La nueva revolución industrial, a través de 3ive.AI: Inteligencia Artificial, plataformas y el futuro de la fabricación aditiva
Víctor Paluzíe Ávila, fundador de RMS, Rapid Manufacturing Systems SL, EOS Distributor para España y Portugal
08/05/2025
La industria manufacturera atraviesa un momento decisivo. Tras décadas de transformación digital progresiva —desde la automatización con PLCs y terminales de captura de datos, hasta la implantación de sistemas ERP y soluciones verticales— el sector se enfrenta hoy a una nueva frontera: la convergencia entre tecnologías avanzadas y modelos de negocio basados en plataformas. En este nuevo contexto, la inteligencia artificial emerge como catalizador de una revolución no solo técnica, sino estratégica.
El caso de la fabricación aditiva ilustra bien este cambio de paradigma. Durante años, se percibió como una tecnología auxiliar, útil para el prototipado rápido o la personalización limitada. Pero con el avance en materiales, software de simulación y automatización de procesos, su potencial para redefinir la producción es innegable. Sin embargo, muchas implementaciones fallan por una razón clave: la falta de un modelo de negocio transformador. Implementar impresoras sin un cambio en la propuesta de valor lleva, inevitablemente, a competir por precio o a replicar soluciones sin escalabilidad.
En 2019, dentro del marco del Programa Pade del IESE Business School, se planteó como respuesta estratégica la creación de Centros de Excelencia. Estos espacios permitían a las empresas explorar tecnologías como el 3D Printing con bajo riesgo, formar talento y validar nuevos procesos. Aquel enfoque fue clave para despertar el interés de la alta dirección y fomentar el aprendizaje. No obstante, con el tiempo, se demostró que sin orientación clara al negocio, estos centros podían quedar reducidos a laboratorios de prototipado sin impacto real en el mercado.
Hoy, la evolución necesaria está clara: la industria debe moverse hacia modelos basados en plataforma. Esto implica diseñar soluciones que integren no solo tecnología, sino datos, inteligencia y servicios. El objetivo ya no es producir más rápido o más barato, sino generar propuestas capaces de resolver problemas globales, aprovechar efectos de red y escalar con rapidez. Y aquí, la inteligencia artificial juega un papel central.
RMS —firma especializada en fabricación avanzada con más de 20 años de experiencia— y EOS Distributor para España y Portugal, está apostando decididamente por esta nueva fase. En concreto, a través de herramientas como 3ive.AI, que permiten analizar grandes volúmenes de archivos CAD, extraer patrones útiles y proponer soluciones de diseño adaptadas a las capacidades de la fabricación aditiva. Este enfoque permite reutilizar conocimiento histórico, mejorar la eficiencia de las oficinas técnicas y acelerar la innovación en entornos de alta variedad y bajo volumen. Un ingeniero digital, entrenado con el saber industrial acumulado de la propia empresa.
Además, gracias al diseño generativo basado en IA, es posible crear geometrías complejas de forma automática, reduciendo de semanas a horas el desarrollo de piezas listas para impresión. Esto acelera significativamente el 'time to market' y permite iterar con mayor rapidez.
El perfil ideal para este tipo de soluciones son las pymes industriales con experiencia, datos heredados y un equipo técnico que, sin ser masivo, acumula conocimiento crítico.

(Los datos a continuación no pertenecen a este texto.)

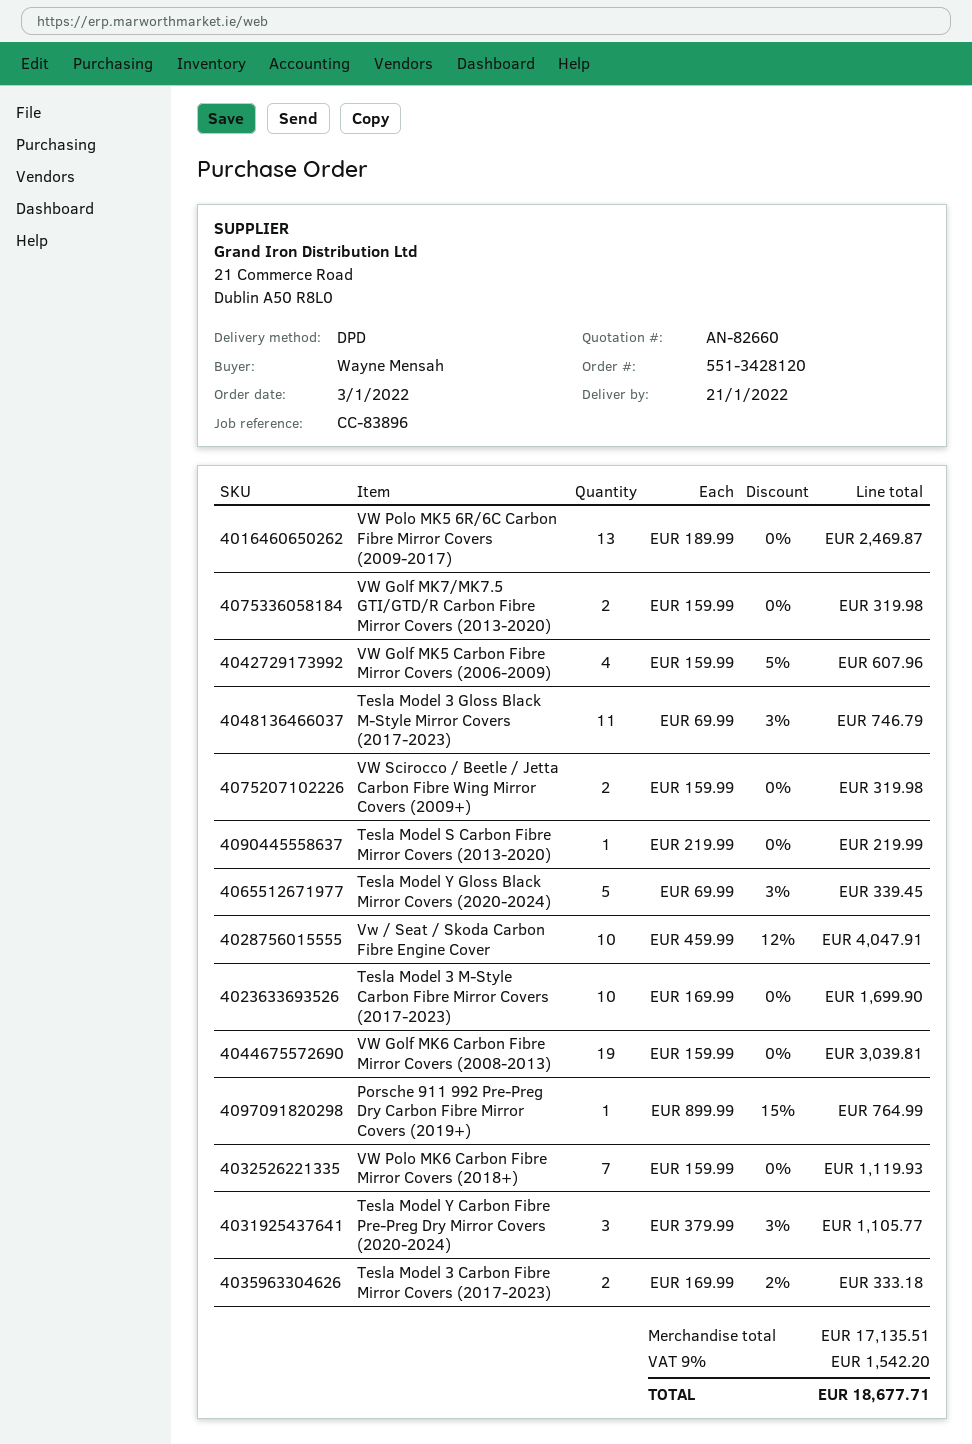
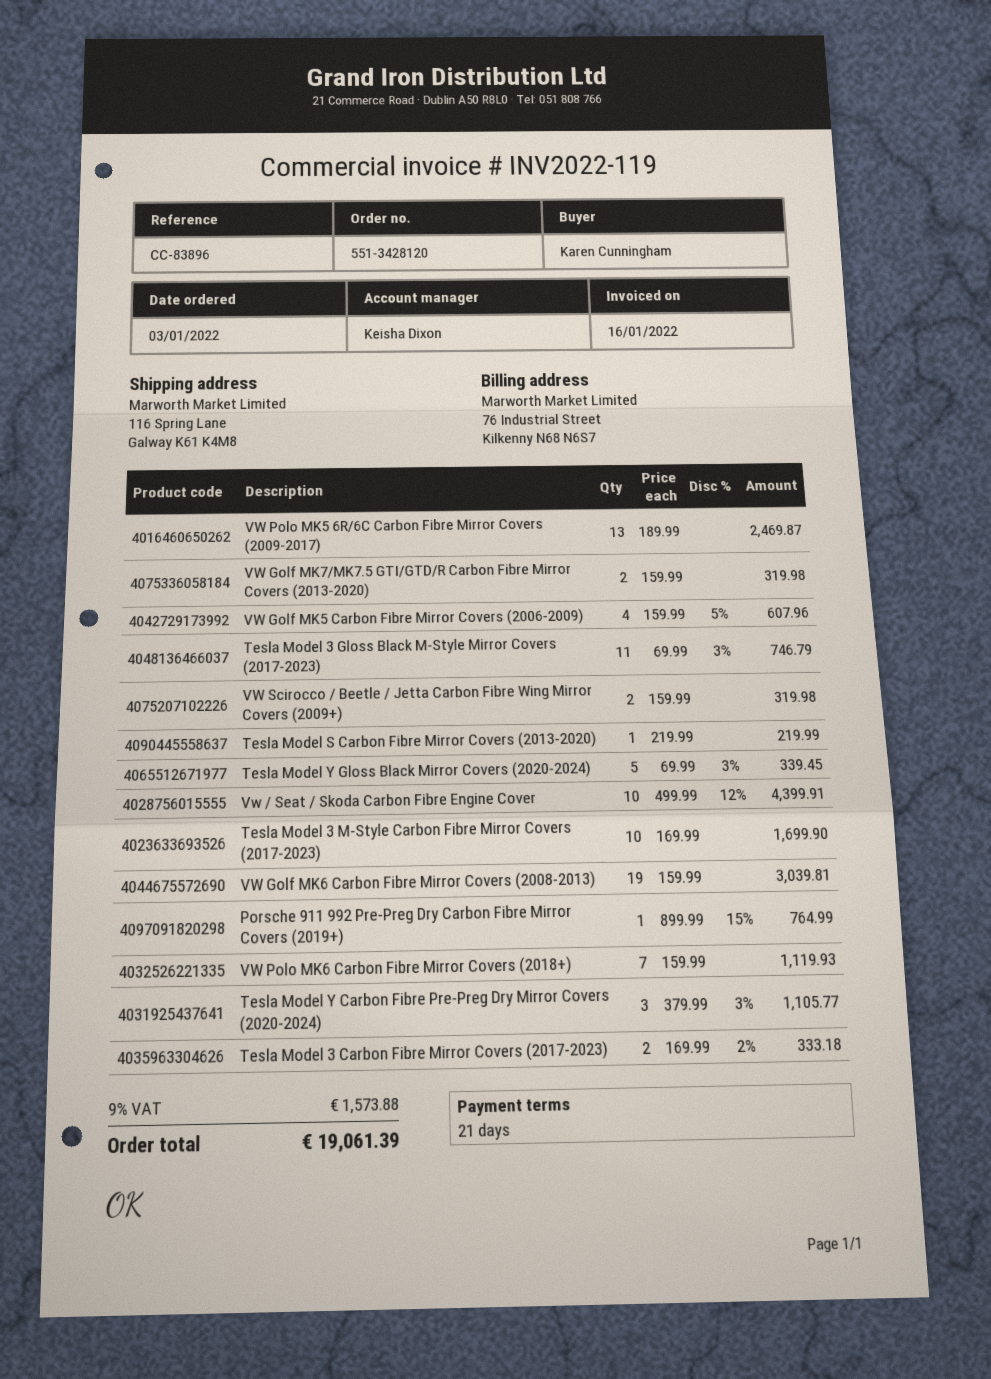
ordered by: Wayne Mensah -> Karen Cunningham
Vw / Seat / Skoda Carbon Fibre Engine Cover: 10 x 459.99 - 12% = 4047.91 -> 10 x 499.99 - 12% = 4399.91
tax: 9% = 1542.20 -> 9% = 1573.88
total: 18677.71 -> 19061.39

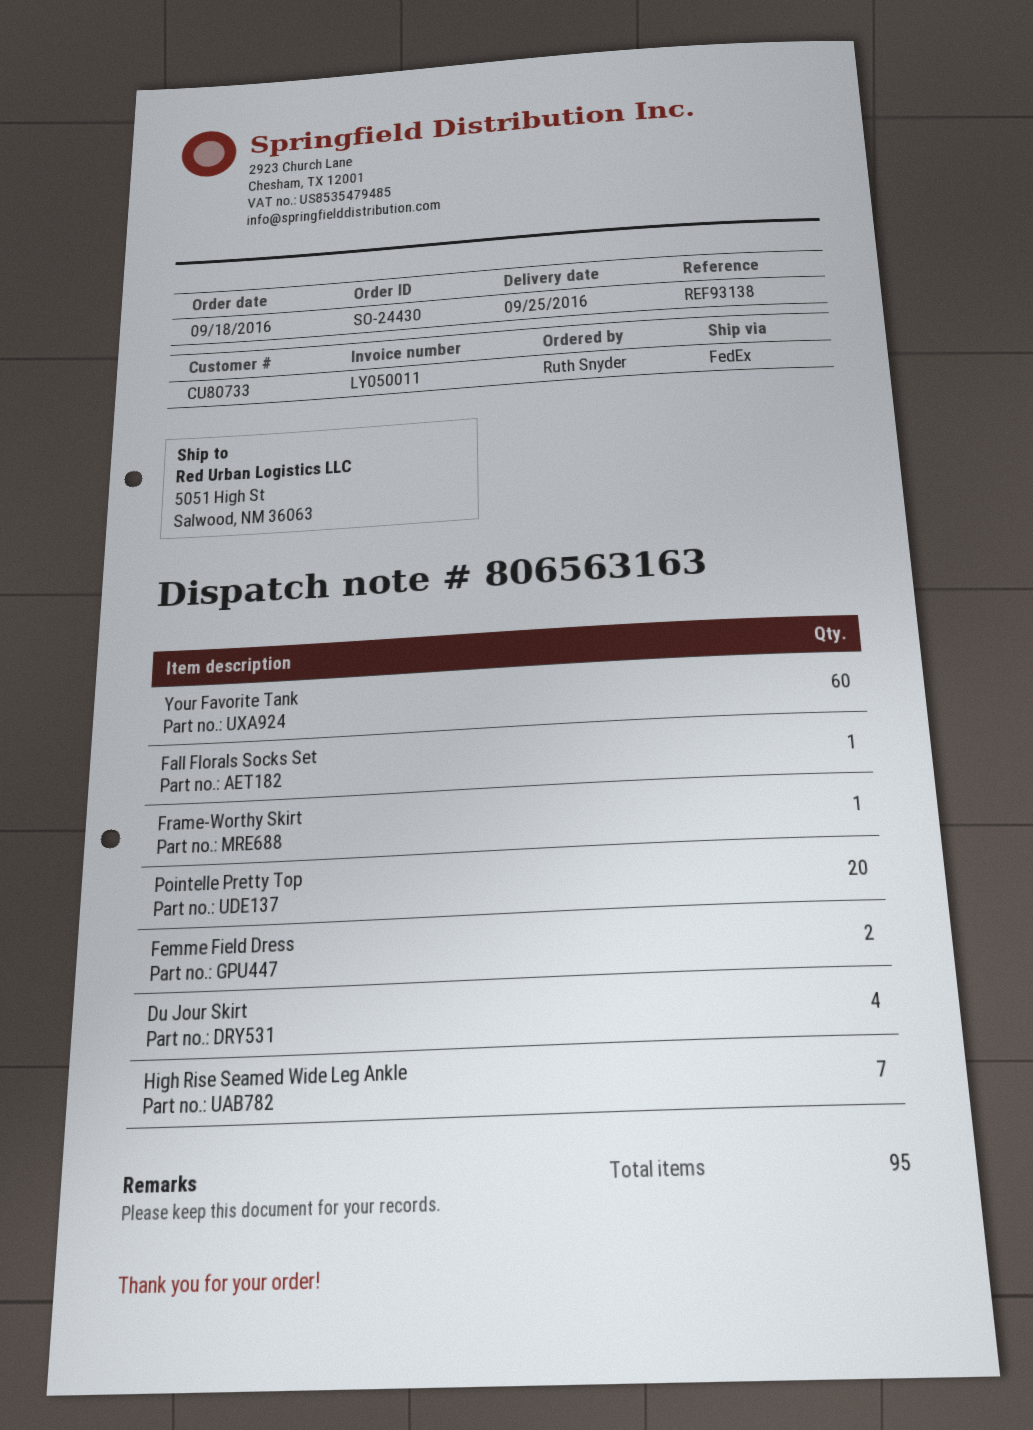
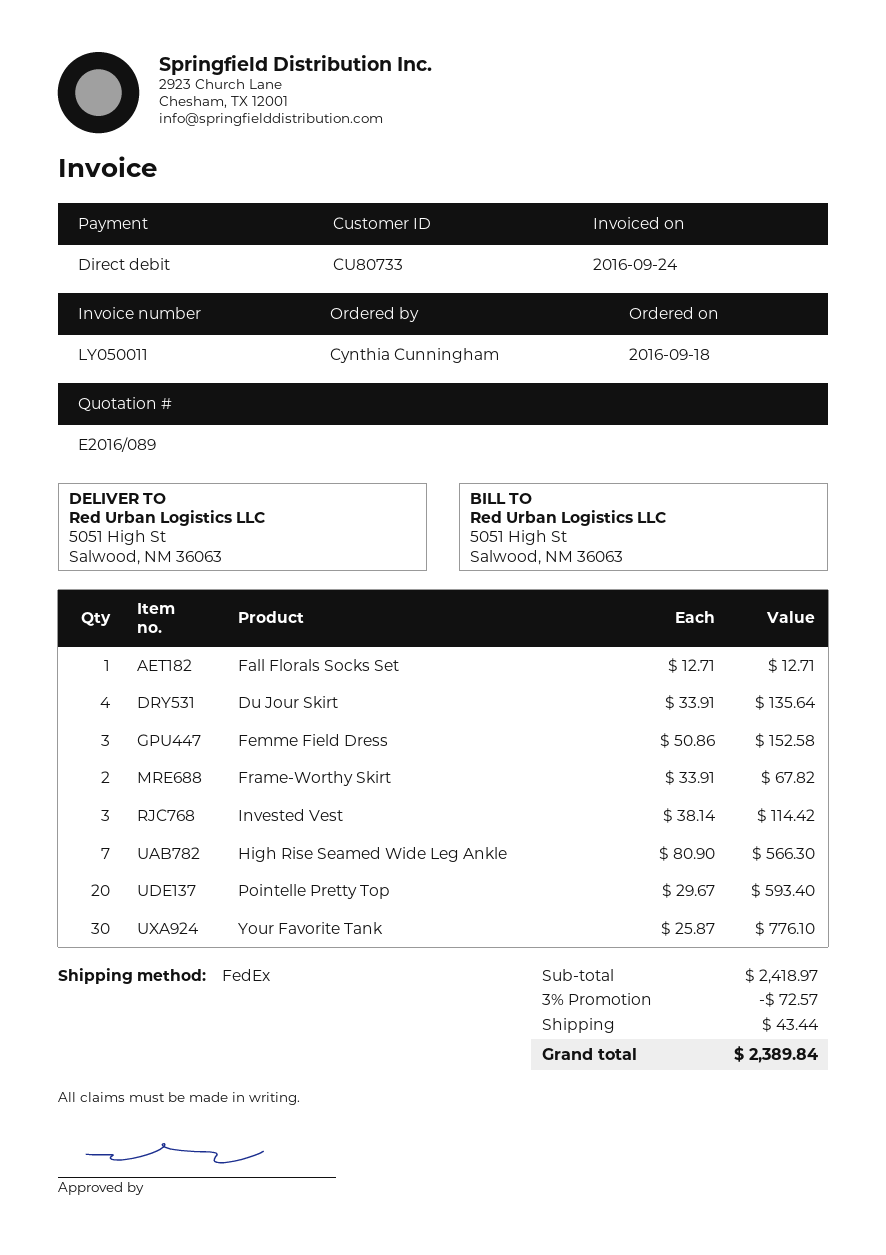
ordered by: Ruth Snyder -> Cynthia Cunningham
Your Favorite Tank: 60 -> 30
Frame-Worthy Skirt: 1 -> 2
Femme Field Dress: 2 -> 3
Invested Vest: none -> 3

En lugar de reemplazar al ingeniero, la IA lo potencia. Automatiza lo repetitivo, sugiere lo posible y libera recursos para lo verdaderamente innovador. Y, sobre todo, permite que ese conocimiento se convierta en ventaja competitiva sostenible.
3ive.AI es una plataforma de IA para ingeniería que reutiliza datos históricos y conocimientos técnicos para mejorar decisiones de diseño. Incorpora búsqueda 3D, simulaciones y gestión del conocimiento. Reduce costes, peso y tiempo de desarrollo significativamente. Se instala localmente para garantizar la seguridad de los datos.
El reto actual de la industria no es adoptar más tecnología, sino hacerlo con criterio estratégico. Centros de Excelencia, inteligencia artificial, plataformas colaborativas y fabricación aditiva no deben verse como líneas paralelas, sino como piezas de un mismo puzle: el de la industria que diseña su propio futuro. Y como siempre, las oportunidades no serán para quien tenga más recursos, sino para quien tenga una visión más clara, y antes la pueda implementar.